Task directions:
Write out the line that contains "Exè ballerine Sonia", then every following line to the end of the records below, with no other lines and no changes.
§
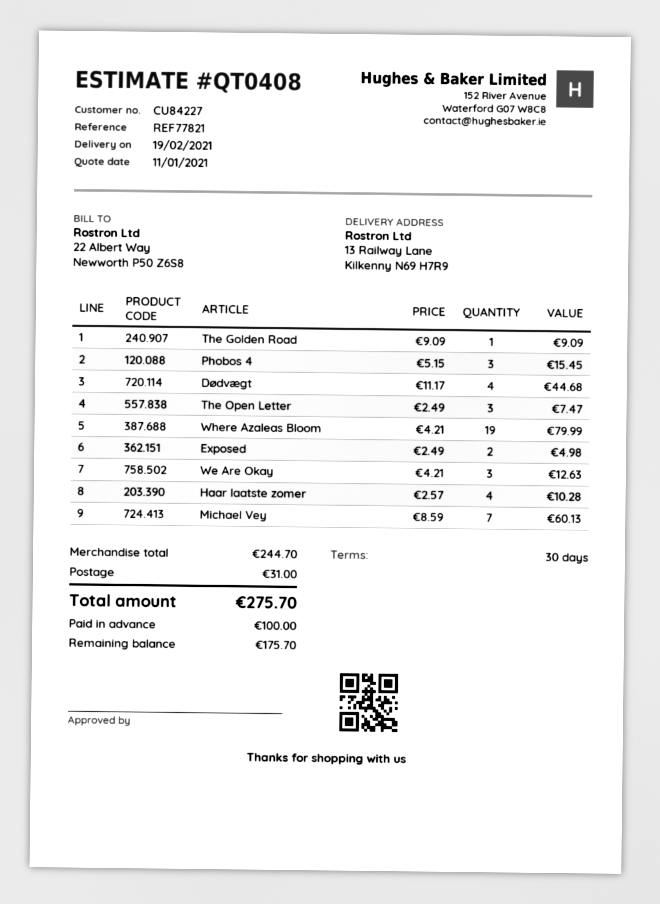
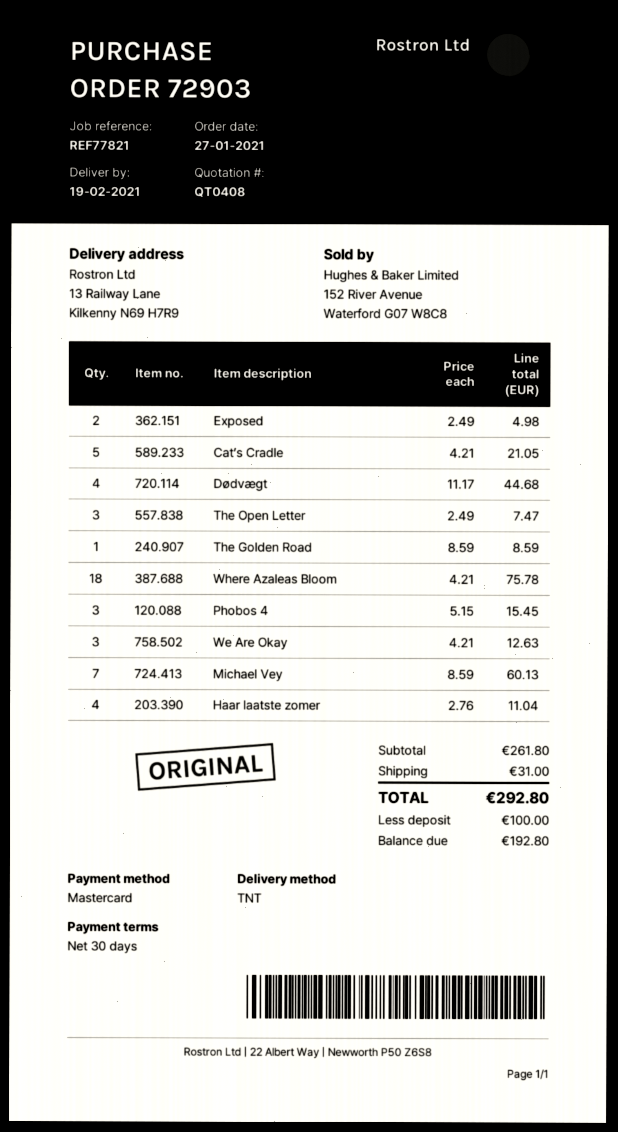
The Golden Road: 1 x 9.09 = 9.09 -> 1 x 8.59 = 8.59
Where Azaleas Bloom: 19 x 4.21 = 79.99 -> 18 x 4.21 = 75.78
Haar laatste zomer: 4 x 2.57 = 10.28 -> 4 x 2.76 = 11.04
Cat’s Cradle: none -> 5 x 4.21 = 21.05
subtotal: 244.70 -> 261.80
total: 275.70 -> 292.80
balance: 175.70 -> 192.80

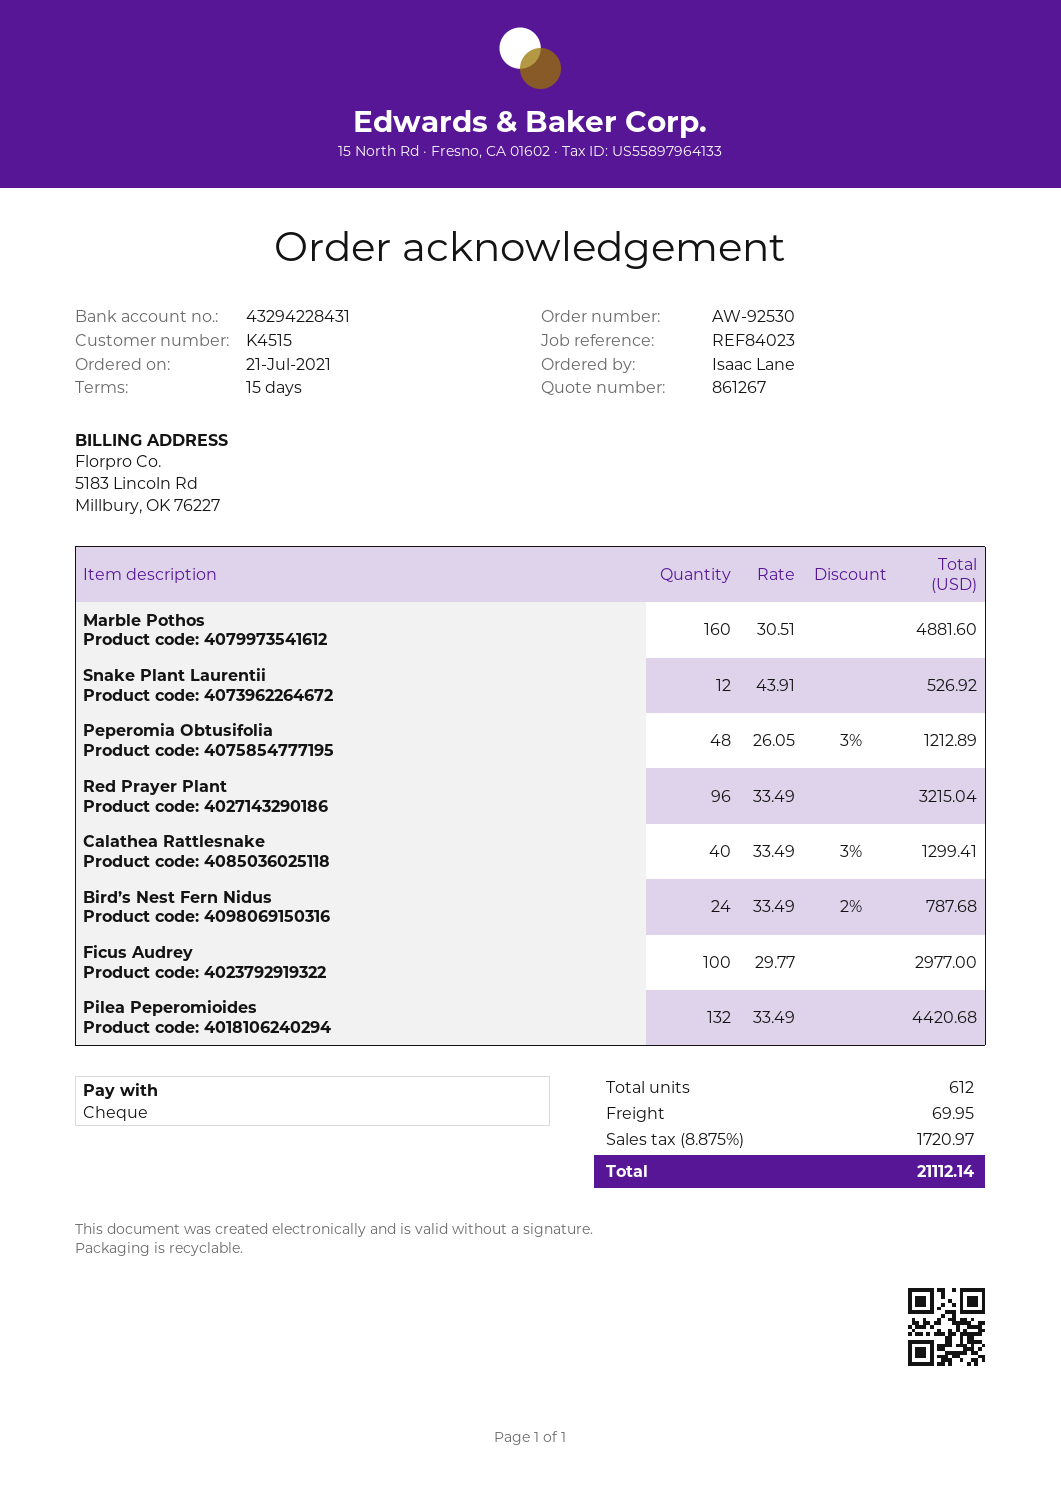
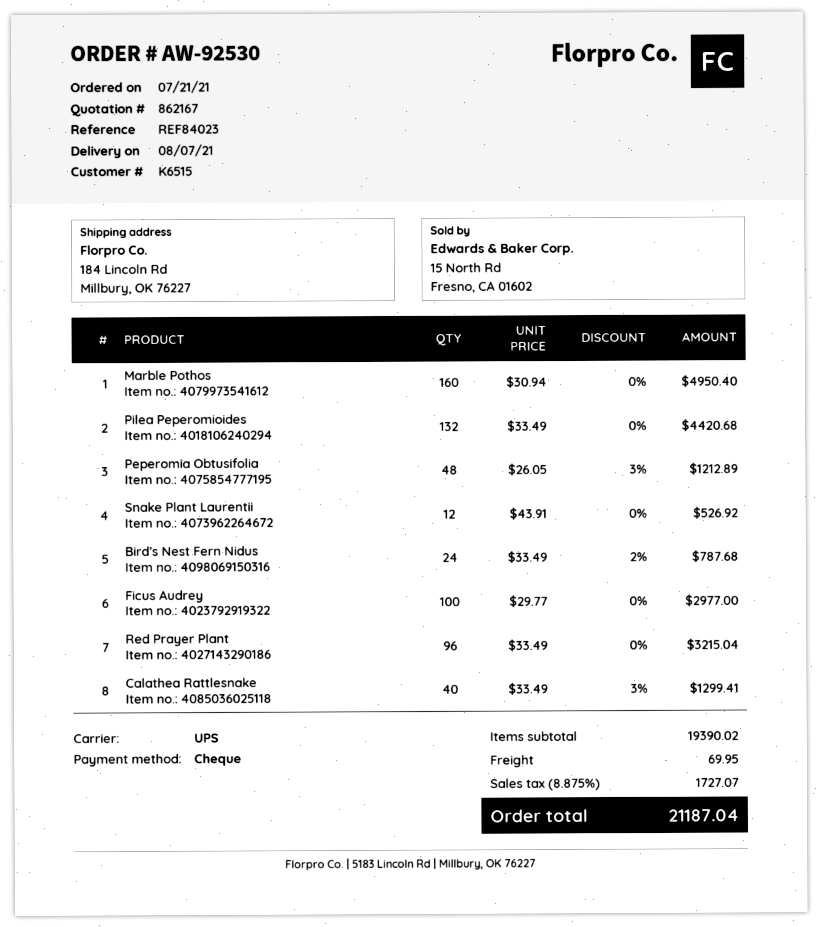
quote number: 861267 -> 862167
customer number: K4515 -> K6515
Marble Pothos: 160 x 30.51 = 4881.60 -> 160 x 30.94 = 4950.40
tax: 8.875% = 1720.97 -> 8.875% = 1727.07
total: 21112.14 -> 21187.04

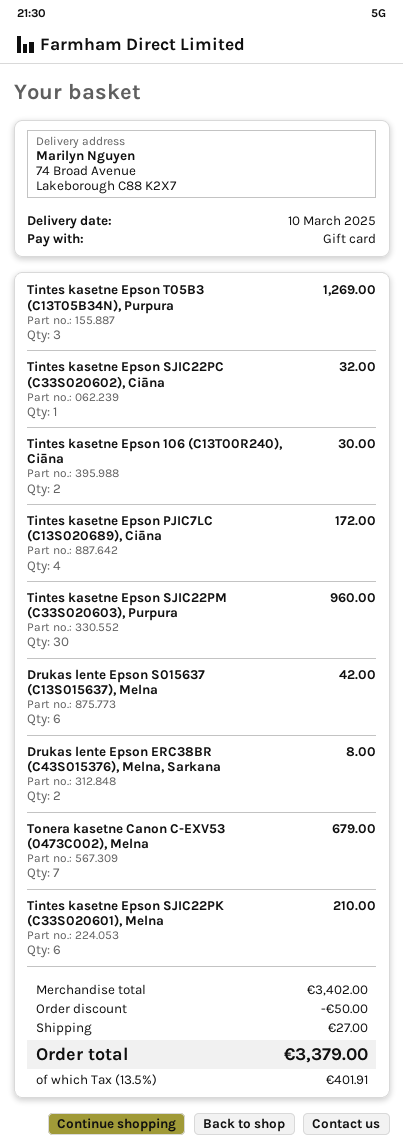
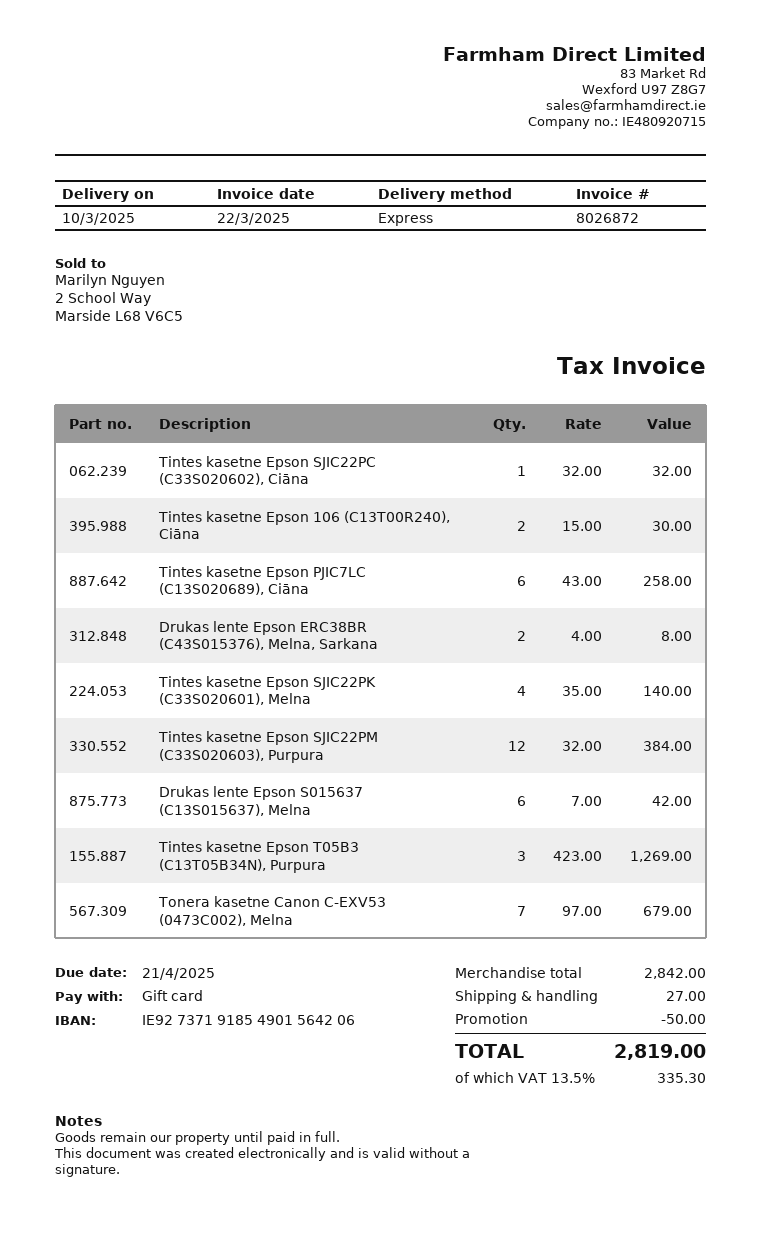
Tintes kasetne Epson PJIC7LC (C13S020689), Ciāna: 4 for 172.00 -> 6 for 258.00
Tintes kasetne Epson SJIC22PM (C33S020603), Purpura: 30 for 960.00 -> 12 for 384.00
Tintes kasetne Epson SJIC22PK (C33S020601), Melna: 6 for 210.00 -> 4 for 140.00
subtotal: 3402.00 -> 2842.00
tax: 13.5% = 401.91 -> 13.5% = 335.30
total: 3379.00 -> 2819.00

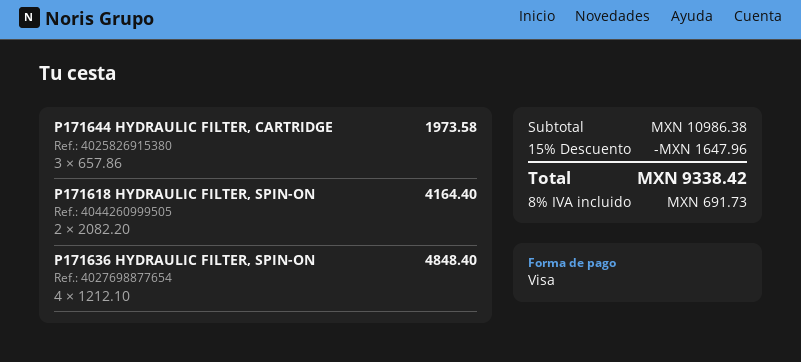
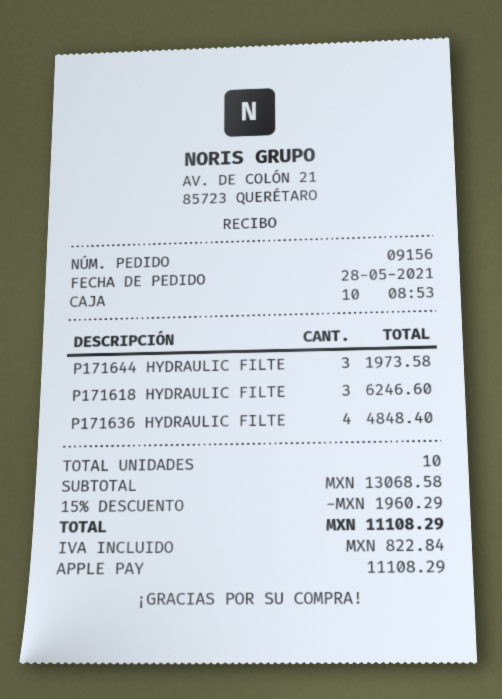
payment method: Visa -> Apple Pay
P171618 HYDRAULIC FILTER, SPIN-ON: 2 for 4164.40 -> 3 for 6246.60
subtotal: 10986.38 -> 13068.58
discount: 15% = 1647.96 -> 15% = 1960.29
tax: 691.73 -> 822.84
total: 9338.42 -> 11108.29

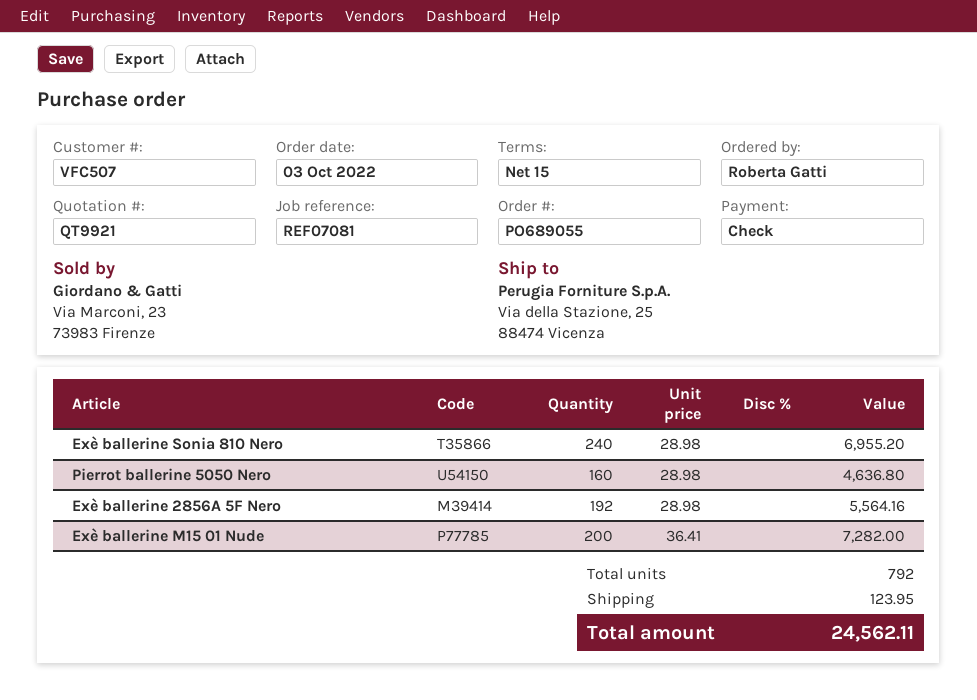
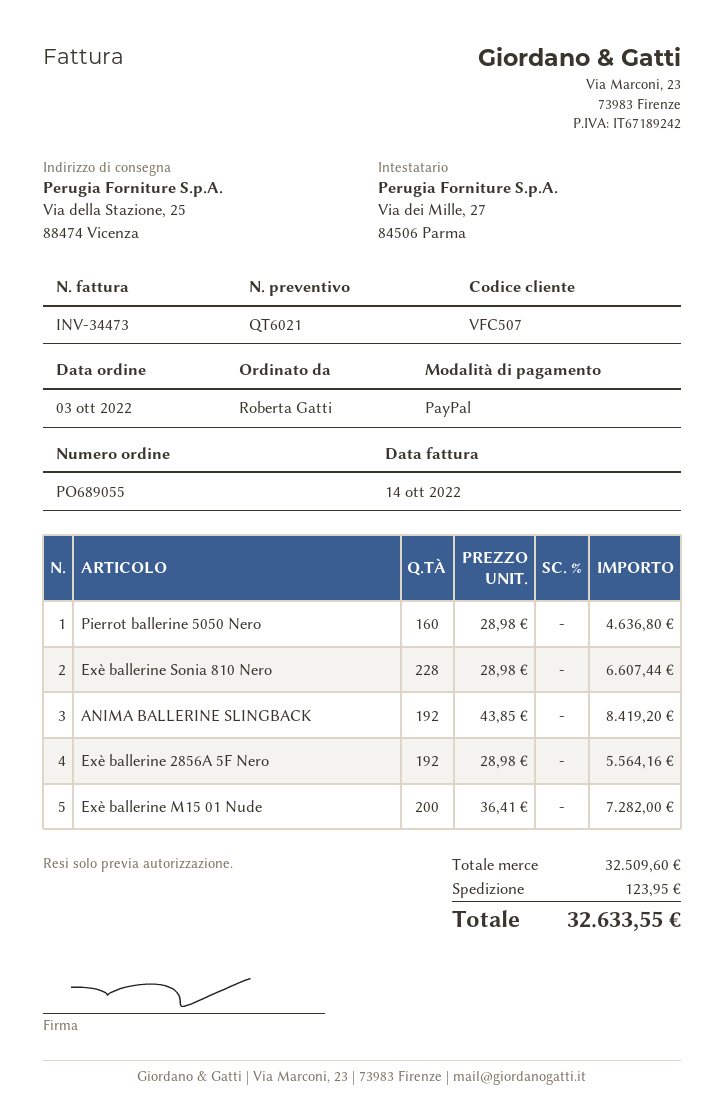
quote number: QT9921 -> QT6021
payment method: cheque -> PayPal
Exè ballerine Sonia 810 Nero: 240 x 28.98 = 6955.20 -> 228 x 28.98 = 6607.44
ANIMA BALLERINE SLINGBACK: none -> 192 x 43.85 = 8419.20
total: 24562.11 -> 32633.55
§
Response for this exercise:
Exè ballerine Sonia 810 Nero: 240 x 28.98 = 6955.20 -> 228 x 28.98 = 6607.44
ANIMA BALLERINE SLINGBACK: none -> 192 x 43.85 = 8419.20
total: 24562.11 -> 32633.55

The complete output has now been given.